On Sun, 2010-08-01 at 17:41 -0700, Gordon Messmer wrote:
On 08/01/2010 01:44 PM, JohnS wrote:
It *WILL* work It is called "Outside to In"&& mount -o bind will also.
You previously described symlinking "out" to the root filesystem, which is impossible. Symlinks cannot resolve to files outside of a chroot environment. Hard links can.
lol
It is, however, possible to create a symlink in the primary root filesystem which points to a file inside a tree used for chroot, if that is what you mean by "outside to in". In that case, your previous post was simply unclear.
Correct yes.
The difference depends on what is exactly the person needs. IE (which way). It will also allow a "Jail Break" Out& In. So security goes out the window. In effect Zero Day here we are.
Symlinks do not allow you to break out of a chroot. In fact, chroot isn't a security mechanism. chroot will confine any non-root process, but any root process can escape a chroot simply by setting its cwd to the root directory and then calling chroot() to any directory. The process will then have a cwd outside its own root filesystem, and can access the filesystem outside of the path it was originally using as its chroot.

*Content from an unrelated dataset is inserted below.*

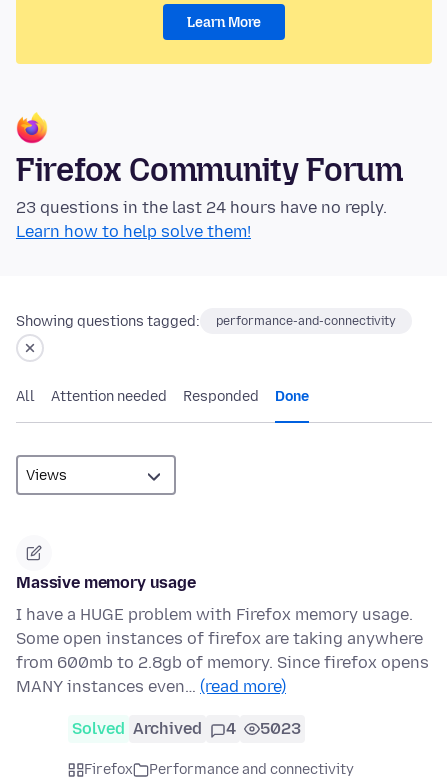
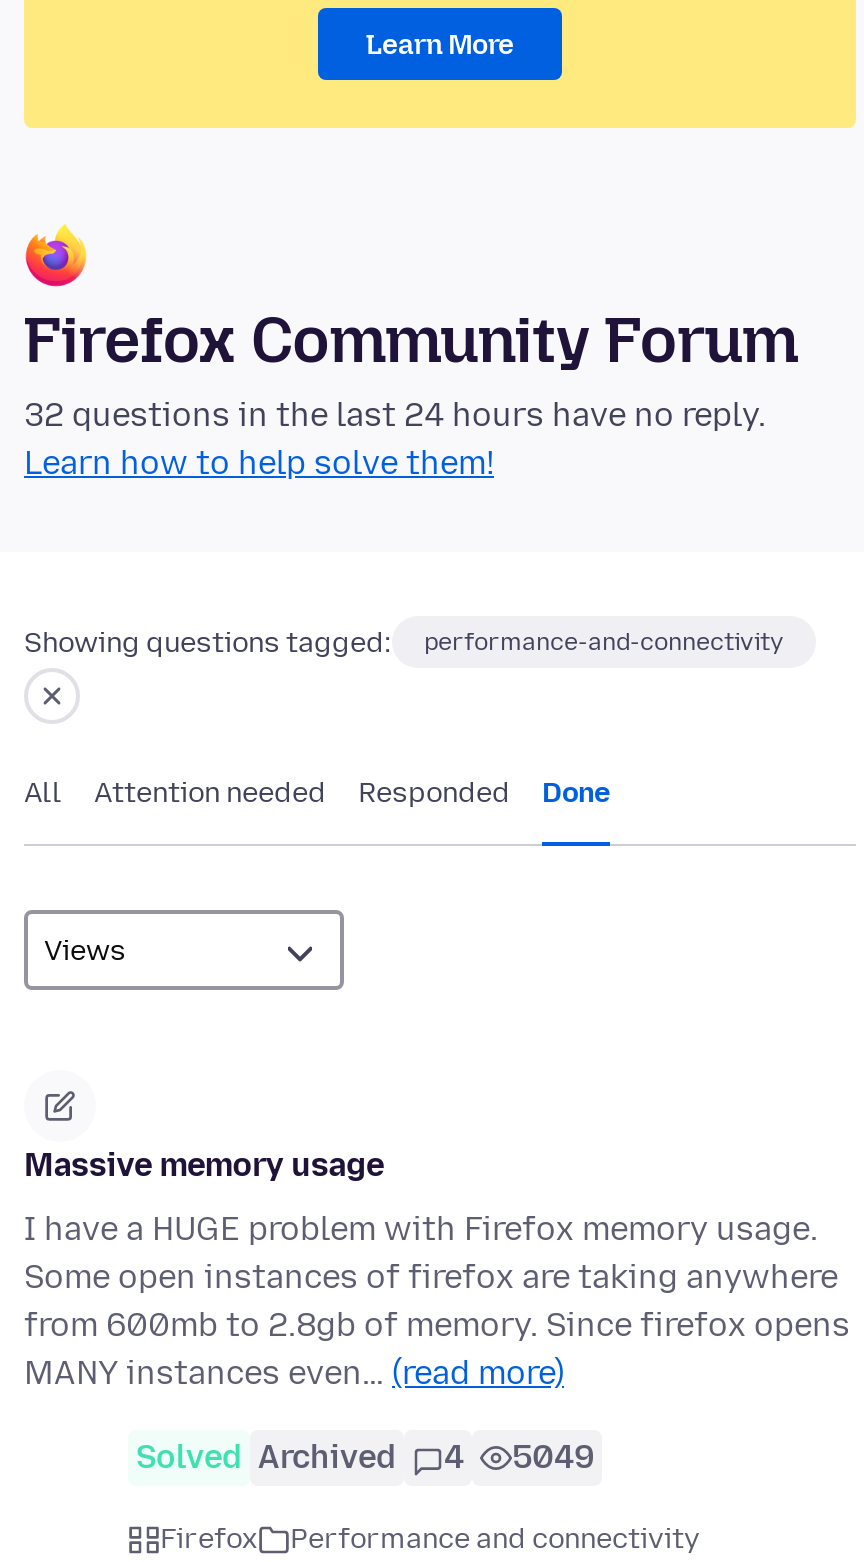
- 23 questions in the last 24 hours have no reply.
+ 32 questions in the last 24 hours have no reply.

- Solved Archived 4 5023
+ Solved Archived 4 5049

Most people choose to refer to chroot as a secure means of running a service which is simply not true. It is known in the past that non root services can jail break out and can break into the jailed root. The only good I have ever seen from chroot is building a OS from the ground up. It will only ever be as secure as the person configuring it.
The term "zero day" normally describes a software exploit which was not previously known. I don't believe it applies to anything you described.
True and there are new ones every day don't be fooled. What good is the bind service running in a chroot when you get cache poisoned? Your patches up to date? That may not even help.